Employers: it's not legal for you to restrict what employees say about you on Facebook, or other Internet venues. So says the U.S. National Labor Relations Board (NLRB), after settling a lawsuit with American Medical Response of Connecticut Inc. Let's examine the implications, in The Long View... The U.S. government -- in the guise of the NLRB -- on Monday settled with a Connecticut-based ambulance company, which had fired an employee for publicly criticizing her boss on Facebook. The NLRB's position is that the employee's speech was protected under federal labor laws. On the other hand, the employer had set out policies that restricted employees. The case highlights the reality that the Internet is just another medium. Speech on the Internet should be protected in the same ways as it would be if written in a letter to a newspaper, or said in a public place.
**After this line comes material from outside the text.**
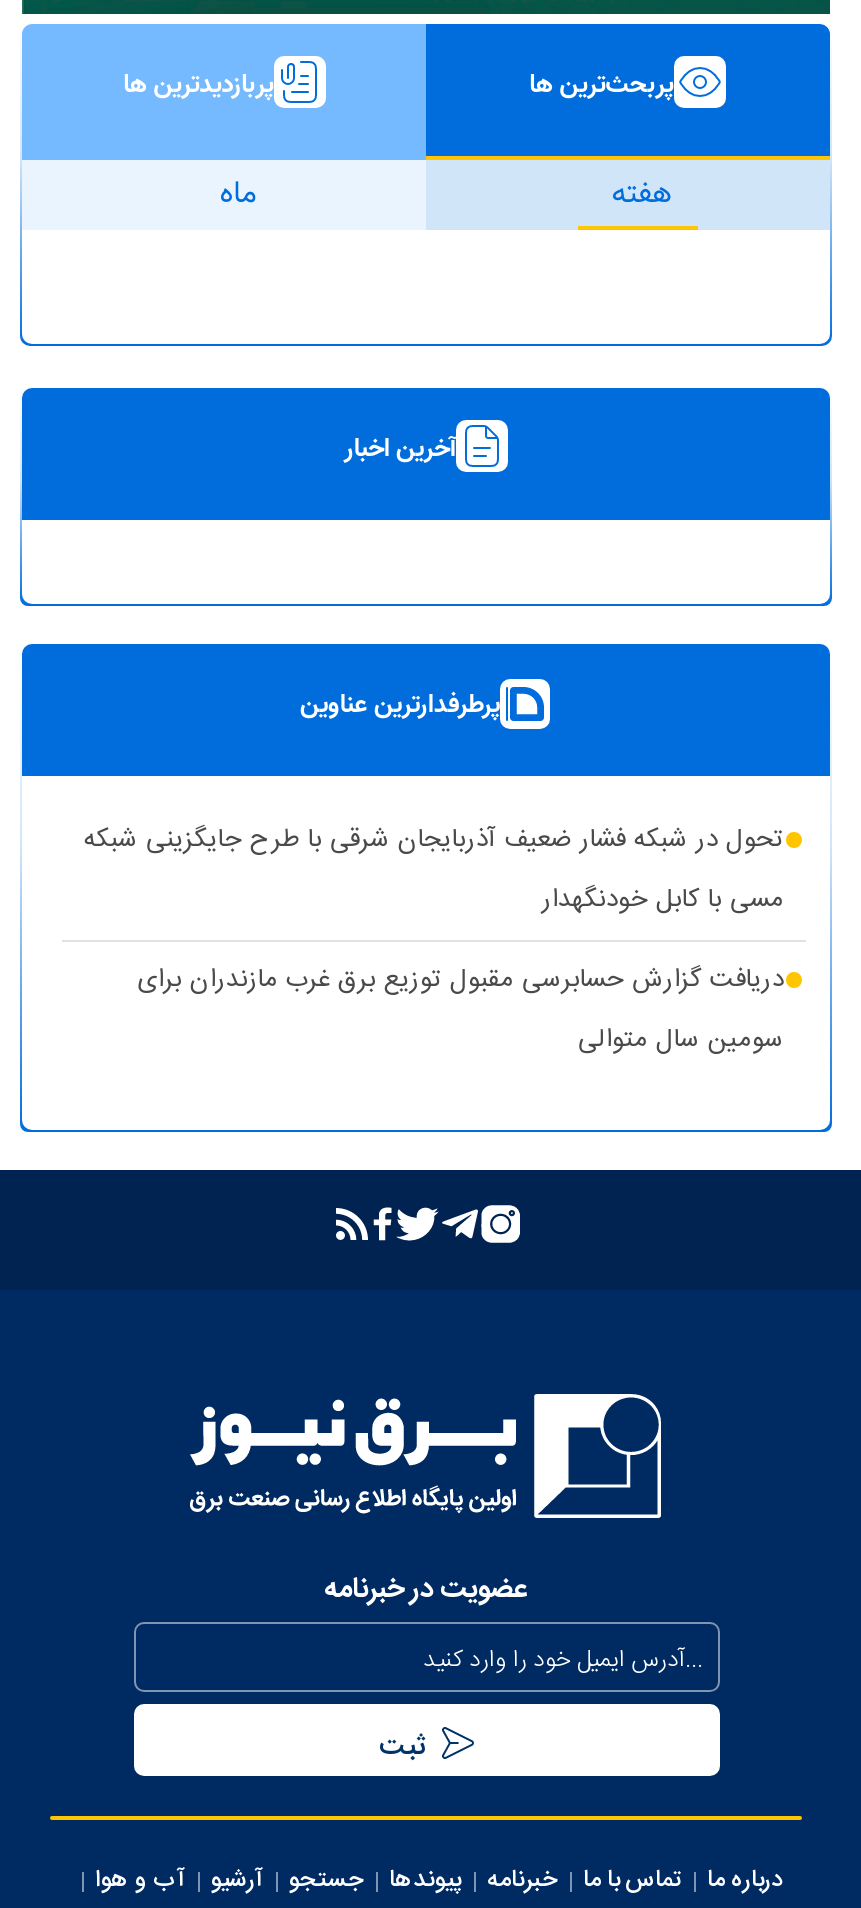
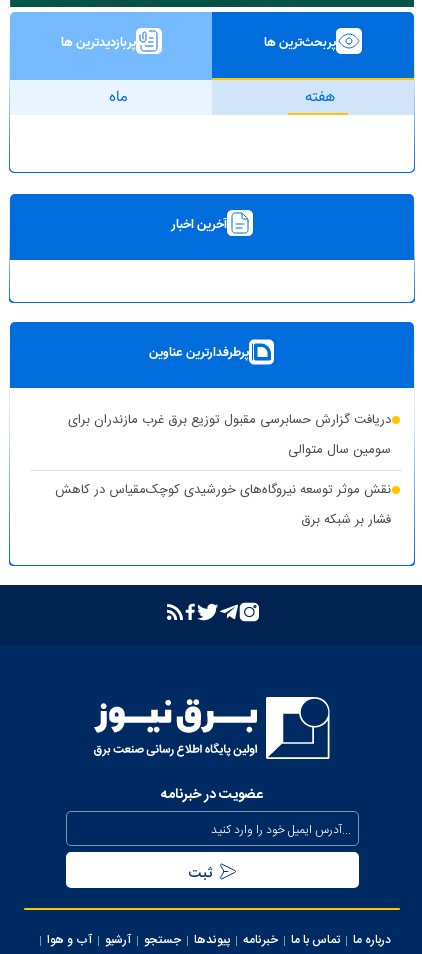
[84,817,784,921] تحول در شبکه فشار ضعیف آذربایجان شرقی با طرح جایگزینی شبکه | مسی با کابل خودنگهدار -> none
moved [138,957,784,1061] -> [68,409,391,461]: دریافت گزارش حسابرسی مقبول توزیع برق غرب مازندران برای | سومین سال متوالی
none -> [55,479,391,531] نقش موثر توسعه نیروگاه‌های خورشیدی کوچک‌مقیاس در کاهش | فشار بر شبکه برق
Read on for more... As the AP's Dave Collins put it:
American Medical Response of Connecticut Inc. agreed to change its blogging and Internet policy that barred workers from disparaging the company or its supervisors. The company also will revise another policy that prohibited employees from depicting the company in any way over the Internet without permission.
Terms of a private settlement agreement between the employee, Dawnmarie Souza, and the company were not disclosed. ... Souza posted the Facebook comments in 2009 from her home computer. ... The expletive-filled posting referred to her supervisor using ... code for a psychiatric patient.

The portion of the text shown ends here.